Ometepec, Gro. Casi un mes después del sismo de 7.4 grados Richter­ que tuvo su epicentro en este lugar, el presidente Felipe Calderón visitó a los habitantes afectados, quienes reprocharon la escasa entrega de apoyos y su uso partidista en periodo electoral.

Yo no sé si por aquí haya una grilla fuerte , respondió Calderón mientras los allegados gritaron al unísono que sí y una señora destacó que los apoyos los acomoda gente del PRD y el PRI.

Ya salió el peine , sentenció el Mandatario, quien iba acompañado del gobernador de Guerrero, el perredista Ángel Aguirre.

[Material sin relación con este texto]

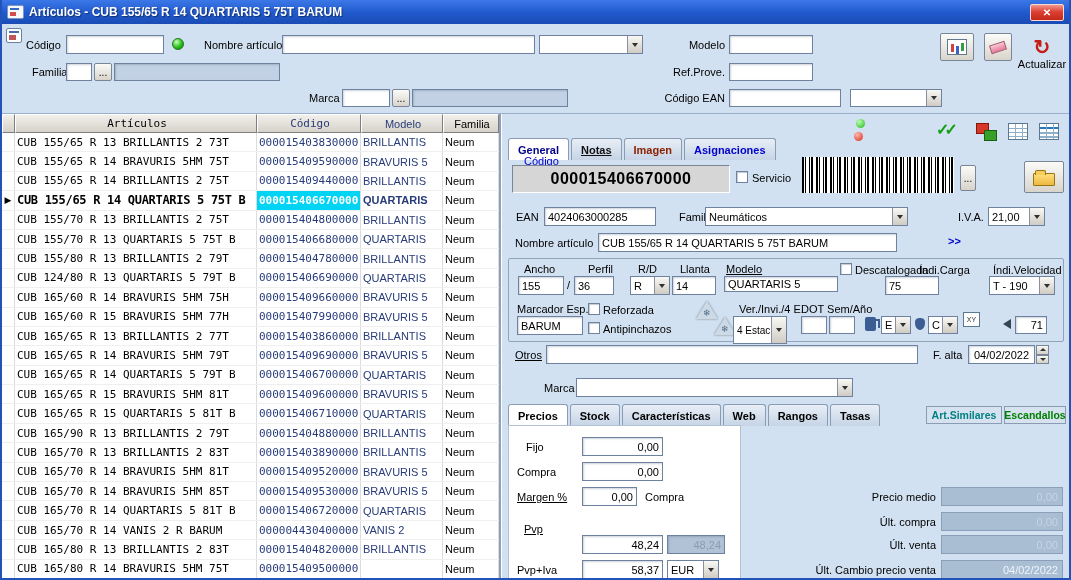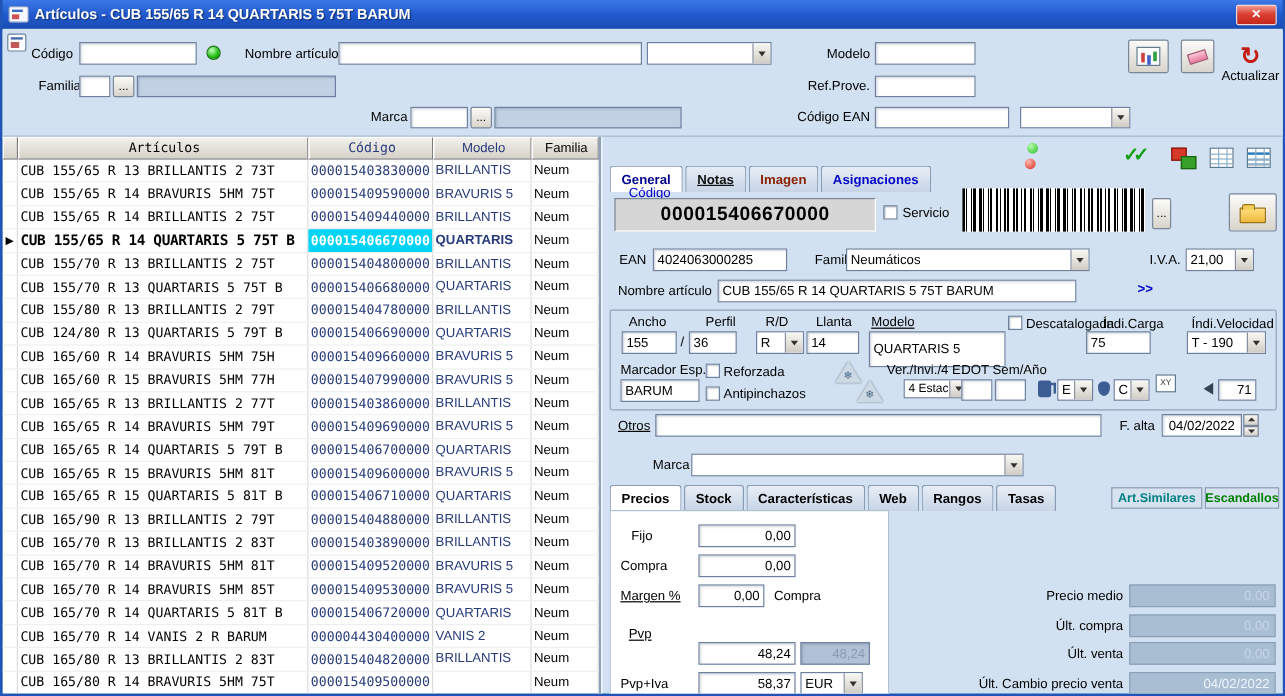--- a/index.html
+++ b/index.html
@@ -4,7 +4,7 @@
 <style>
 *{margin:0;padding:0;box-sizing:border-box}
 body{font-family:"Liberation Sans",sans-serif;background:#eef2f6}
-.win{position:relative;width:1071px;height:580px;overflow:hidden;background:#0369a1;
+.win{position:relative;width:1071px;height:580px;overflow:hidden;background:#0f172a;
   border-left:2px solid #2253b8;border-right:2px solid #2253b8;border-bottom:2px solid #2253b8;
   font-size:11px;color:#000}
 .titlebar{position:absolute;left:0;top:0;width:100%;height:24px;

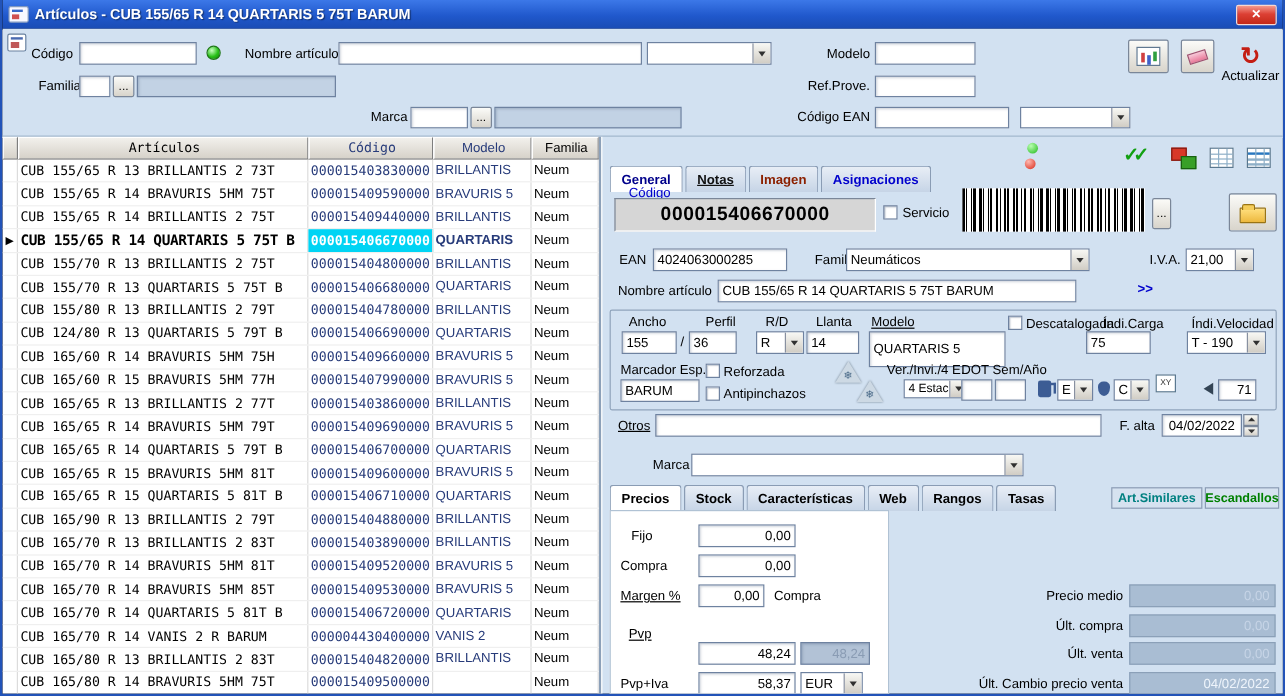--- a/index.html
+++ b/index.html
@@ -381,7 +381,7 @@
         <span class="carrow"></span>
       </div>
       <div class="inp" style="left:163px;top:17px;width:44px;height:19px">14</div>
-      <div class="inp" style="left:215px;top:17px;width:114px;height:30px">QUARTARIS 5</div>
+      <div class="inp" style="left:215px;top:17px;width:114px;height:16px">QUARTARIS 5</div>
       <div class="inp" style="left:396px;top:17px;width:54px;height:19px">75</div>
       <div class="combo" style="left:480px;top:17px;width:66px;height:19px">
         <span class="cval">T - 190</span>

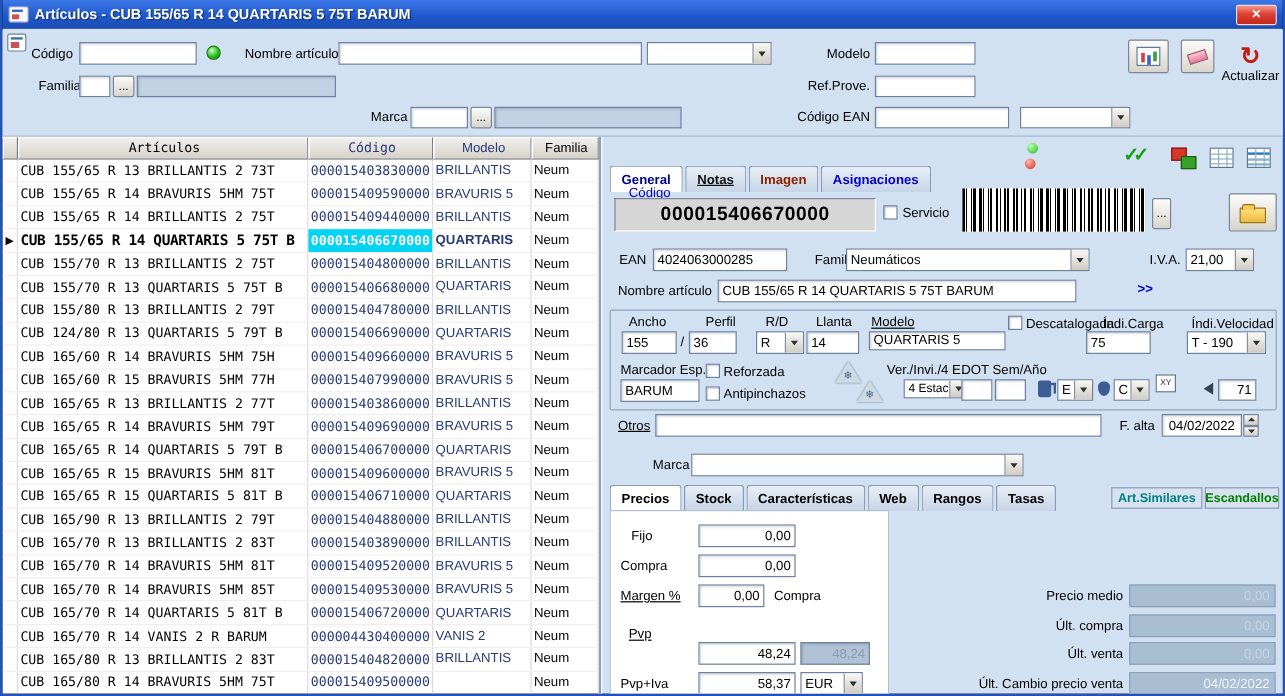--- a/index.html
+++ b/index.html
@@ -382,7 +382,7 @@
       </div>
       <div class="inp" style="left:163px;top:17px;width:44px;height:19px">14</div>
       <div class="inp" style="left:215px;top:17px;width:114px;height:16px">QUARTARIS 5</div>
-      <div class="inp" style="left:396px;top:17px;width:54px;height:19px">75</div>
+      <div class="inp" style="left:376px;top:17px;width:54px;height:19px">75</div>
       <div class="combo" style="left:480px;top:17px;width:66px;height:19px">
         <span class="cval">T - 190</span>
         <span class="carrow"></span>

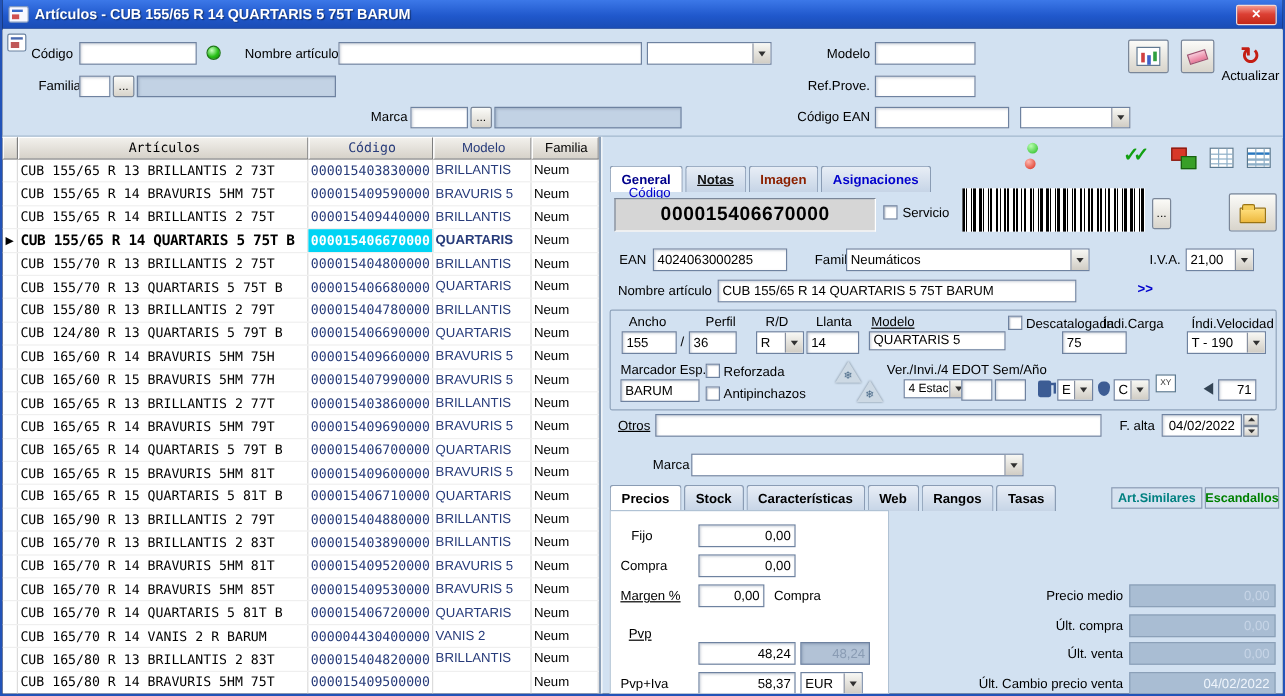--- a/index.html
+++ b/index.html
@@ -396,7 +396,7 @@
       <div class="mountain" style="left:186px;top:40px"></div>
       <div class="mountain" style="left:204px;top:56px"></div>
       <div class="lbl" style="left:230px;top:44px">Ver./Invi./4 E.</div>
-      <div class="combo" style="left:244px;top:57px;width:54px;height:16px;font-size:10px">
+      <div class="combo" style="left:224px;top:57px;width:54px;height:28px;font-size:10px">
         <span class="cval">4 Estac</span>
         <span class="carrow"></span>
       </div>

Ante reclamos de los afectados por el temblor del pasado 20 de marzo, Calderón prometió apoyos sin intromisiones partidistas, grillas ni manipulaciones políticas.

El Gobernador enfatizó la gravedad de que se pretendiera lucrar con la desgracia y prometió ayuda apartidista y sin intermediarios, pero también pidió a la gente reconocer que él ha llevado los apoyos y ha visitado el poblado de Huajintepec en tres ocasiones anteriores a la visita del Primer Mandatario.

El secretario de Desarrollo Social, Heriberto Félix Guerra, destacó que el saldo del sismo fue de 37,500 casas afectadas en Guerrero y Oaxaca, un daño mayúsculo, calificó. Y estimó que en Guerrero se tardarán cuatro meses para la reconstrucción total de las viviendas.

Ante este argumento, el Presidente respondió que en su sexenio se llevará a cabo el más amplio programa de reconstrucción de viviendas afectadas por un desastre natural, quizá el más ambicioso luego del temblor de 1985, afirmó.

Calderón pudo observar casas dañadas, sin techos, cuarteadas, y a gente que duerme afuera de su vivienda.

Félix Guerra dijo que el martes pasado arrancó el Programa de Empleo Temporal otorgado a 23,900 familias con un monto cercano a 30 millones de pesos en total. En Ometepec hubo 6,275 casas afectadas, 932 con daño total.

El Presidente al pie de la iglesia de la comunidad dijo a los pobladores que el domingo se repartirán láminas con censo en mano, para evitar los malos manejos de los apoyos.